My second recommendation is that those of you running for reelection develop your own response plans to purported cybersecurity incidents. If a Twitter meme about hacked E-Pollbooks in your district starts to develop on election day, or stories about violent protests at a polling place show up in Facebook news feeds, how will you and your team respond? Who should your team call in the first instance for ground truth? What due diligence is appropriate before making a statement? I’ve spent most of my career at the intersection of policy and politics, so I fully appreciate the merciless news cycle and how intense campaigns can be. That said, don’t allow you or your campaign to be coopted by the Kremlin as part of an active measures campaign. Develop incident response plans in advance, ideally with appropriate coordination and consultation with election officials and other stakeholders, and then practice them. And by the way, demand that your opponents do the same.

But don’t stop there. Political campaigns are vital electoral infrastructure as well. Different, of course, than the infrastructure administered by state and local governments. But important nonetheless. Campaigns must also implement cybersecurity best practices to protect their systems and data from compromise. And it starts with leadership establishing a culture of security, and building from there.

I want to close with a third recommendation on a topic that’s a bit more future oriented, but I think action must start now.

We have already seen the toxic impact that fake news, in the form of doctored photos and made-up text, can have on our civic discourse. As my Stanford colleague Dan Boneh and I document in a forthcoming paper, what's coming next is fake video—so-called "deep fakes" that use machine learning technologies to generate spoofed videos. These videos can depict a person saying and doing whatever the author of the video desires, with potentially breathtaking realism. You may have seen some examples of deep fakes already—they are already impressively persuasive, and soon it will be virtually impossible to distinguish a fake video from a real one. 

There are many malicious applications of this technology, but we are especially concerned about its misuse in election campaigns to make it even harder for people to separate fact from fabrication and learn truths about candidates and issues.

Companies such as Facebook and Twitter have a social responsibility to prevent their platforms from being abused to spread malicious deep fakes. We should hold them to a high standard.

But the reality is that there is no technological or regulatory silver bullet to this problem. We must also demand leadership from the men and women who run for office and hold leadership positions in our political institutions. The risk of misuse of this technology in an electoral context is as much a function of what our political leaders consider to be appropriate norms of behavior as it is a function of what the technology can do.
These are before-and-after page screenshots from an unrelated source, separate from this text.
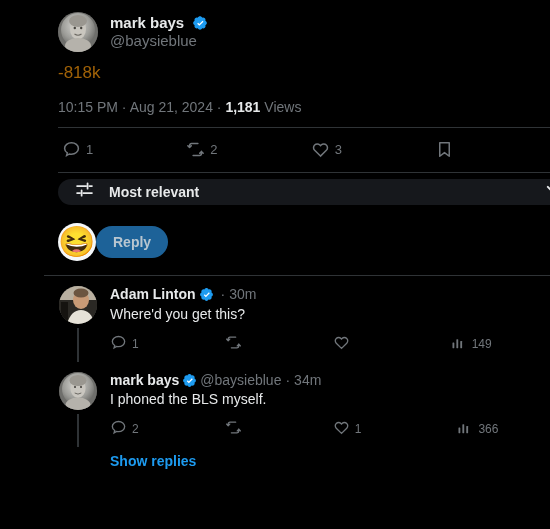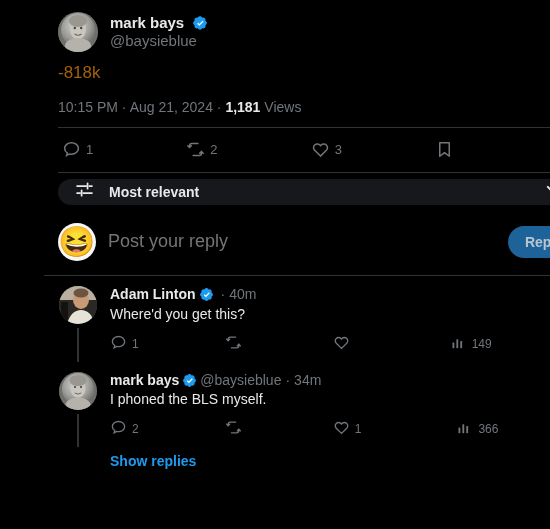--- a/index.html
+++ b/index.html
@@ -340,21 +340,20 @@
             <path fill="none" stroke="#e7e9ea" stroke-width="2.2" stroke-linecap="round" stroke-linejoin="round" d="m5.5 9 6.5 6.5L18.5 9"></path>
           </svg>
       </span>
     </div>
   </div>
 
   <div class="composer">
     <div class="composer-avatar">
       <span>😆</span>
     </div>
-    <input class="composer-input" type="text" placeholder="Post your reply" style="">
     <button class="reply-btn">Reply</button>
   </div>
 
   <div class="full-hr"></div>
 
   <div class="reply">
     <div class="reply-left">
       <div class="reply-avatar">
         <svg viewBox="0 0 38 38">
           <rect width="38" height="38" fill="#3a3a34"></rect>
@@ -371,21 +370,21 @@
     <div class="reply-main">
       <div class="reply-head">
         <span class="reply-name">Adam Linton</span>
         <span class="reply-verified">
           <svg viewBox="0 0 24 24" width="15" height="15">
               <path fill="#1d9bf0" d="M22.25 12c0-1.43-.88-2.67-2.19-3.34.46-1.39.2-2.9-.81-3.91s-2.52-1.27-3.91-.81C14.67 2.63 13.43 1.75 12 1.75s-2.67.88-3.34 2.19c-1.39-.46-2.9-.2-3.91.81s-1.27 2.52-.81 3.91C2.63 9.33 1.75 10.57 1.75 12s.88 2.67 2.19 3.34c-.46 1.39-.2 2.9.81 3.91s2.52 1.27 3.91.81c.67 1.31 1.91 2.19 3.34 2.19s2.67-.88 3.34-2.19c1.39.46 2.9.2 3.91-.81s1.27-2.52.81-3.91c1.31-.67 2.19-1.91 2.19-3.34z"></path>
               <path fill="#fff" d="M10.96 16.24l-3.2-3.2 1.41-1.41 1.79 1.79 4.87-4.87 1.41 1.41-6.28 6.28z"></path>
             </svg>
         </span>
         <span class="reply-sep">·</span>
-        <span class="reply-time">40m</span>
+        <span class="reply-time">30m</span>
         <span class="reply-dots">⋯</span>
       </div>
       <div class="reply-text">Where'd you get this?</div>
       <div class="reply-actions">
         <div class="ra">
           <span>
             <svg width="17" height="17" viewBox="0 0 24 24">
                 <path fill="none" stroke="#71767b" stroke-width="1.9" d="M12 3.5c-4.8 0-8.7 3.2-8.7 7.1 0 2.3 1.3 4.3 3.4 5.6l-.9 3.4 3.6-2a10 10 0 0 0 2.6.3c4.8 0 8.7-3.2 8.7-7.2S16.8 3.5 12 3.5z"></path>
               </svg>
           </span>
Put differently, an exclusive focus on technological tools ignores the key role that candidates and their supporters and allies play in setting, enforcing, and breaking norms of conduct in our political discourse. 

Candidates must join in this fight.

For that reason, I believe an essential part of managing the risk that this technology poses to our democracy is for our leaders to establish a clear norm of restraint around this technology, which leads to my third and final recommendation for today: candidates and their formal campaign infrastructure, including the national political parties, should mutually agree to not produce, promote, or otherwise distribute a fake video depicting a person without that person’s consent. They should also send a clear message to their allies and proxies that they should not abuse this technology either, and energetically call out groups that defy this norm.

That concludes my prepared remarks. I look forward to your questions.